With the exception of those four years in the Navy (and a few of the lean "college" years), my entire life has had this same routine on the same holiday that occurs on a Thursday in late November. And each year everyone hears the same thing: It’s a time to be thankful.
I’m not saying I’m not thankful or never have been. I have always been thankful for the people in my life, my possessions, my health, my job, so on and so forth. I think most people are. This isn’t even about that.
It’s just that we are bombarded with the message to be thankful, but we are never told where that thanks should be directed.
I am thankful to my parents for all the sacrifices they made, I’m thankful to my wife and kids for wanting to stick with me even when I don’t deserve it. I’m thankful to my employers for giving me a job and feeding my family. But it goes much deeper than this.
Who is responsible for all those gracious things? Who provides all? Who makes everything happen? Who pulls the strings? Who keeps your heart beating and your lungs moving? To whom should we be thankful?
Everyone knows about the story (or bastardized version) of the first Thanksgiving. The gist of it is the Pilgrims came to America on the Mayflower, had some bad times with starving and dying and stuff, made friends with the native peoples, and had a feast to celebrate the fact that things had gotten a little better.
We hear this story and don’t get too deep into it. I used to think they were called "The Pilgrims" as if it was just the name for their group, like a bunch of people who joined a club and wanted to go on a cruise. Sure, they are now known as the Pilgrims (capital "P"), but they were Puritans who came here from England to be free to worship God in their own way without the C of E. So when they had a feast to celebrate the good year they had, who did they thank?
They thanked God for everything, not just this one time. Throughout the bad times and during the good times, they thanked God. They came here as Christians to avoid religious persecution. They could have chosen to assimilate in England, but they chose God. They gave up everything and risked their lives based on what they believed, so of course they thanked God for every little thing.

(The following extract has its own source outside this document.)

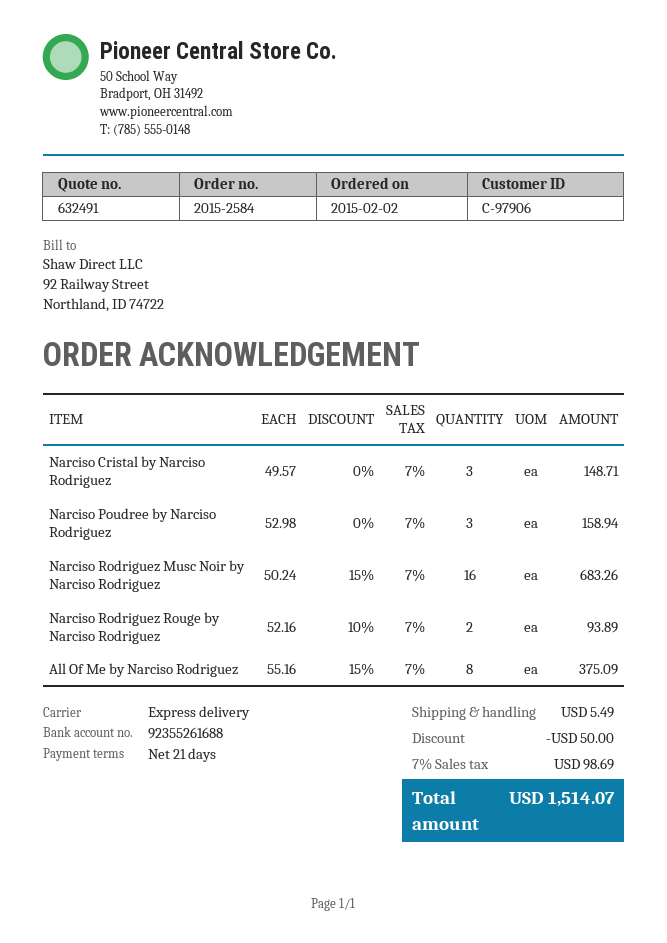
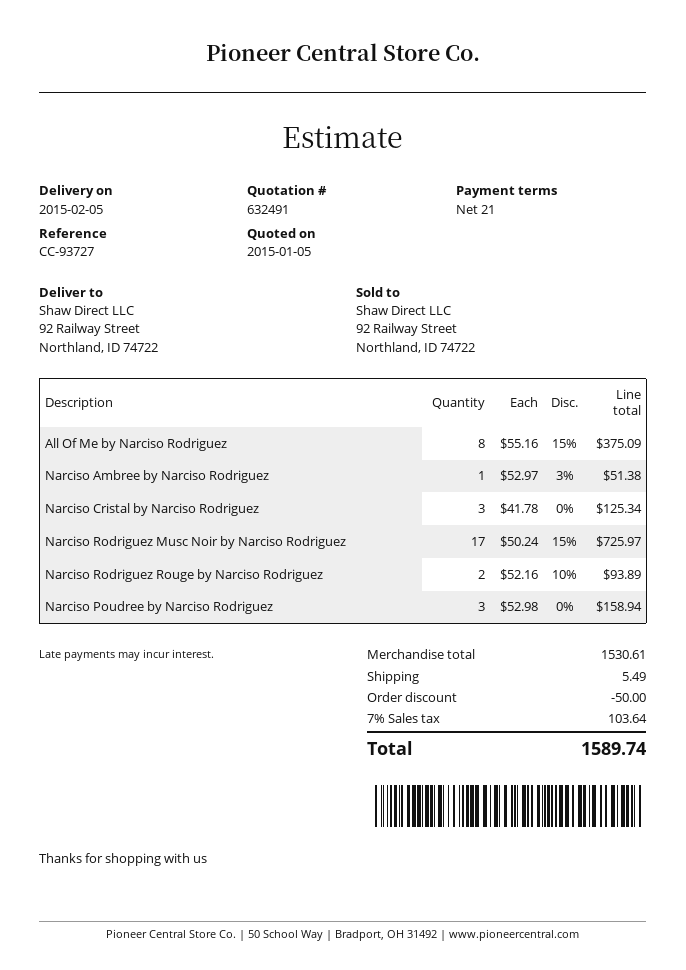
Narciso Cristal by Narciso Rodriguez: 3 x 49.57 = 148.71 -> 3 x 41.78 = 125.34
Narciso Rodriguez Musc Noir by Narciso Rodriguez: 16 x 50.24 - 15% = 683.26 -> 17 x 50.24 - 15% = 725.97
Narciso Ambree by Narciso Rodriguez: none -> 1 x 52.97 - 3% = 51.38
tax: 7% = 98.69 -> 7% = 103.64
total: 1514.07 -> 1589.74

The term "Turkey-day" is used a lot as a replacement for "Thanksgiving". Maybe it’s a comment on the tradition of everyone to stuff their faces with turkey and so that’s what it’s become. Maybe it’s a way to deemphasize the reason for a day such as it is. Thanksgiving as a holiday hasn’t existed the entire time since the seventeenth century, but the whole point of the day is to take time to think about what you are thankful for.
And if you think about it enough to break the shiny feel-good surface, you’ll have to come up with someone to be thankful to when you are coming up with things to be thankful for. Whether it’s your family, your friends, your boss, and especially God: be thankful every day.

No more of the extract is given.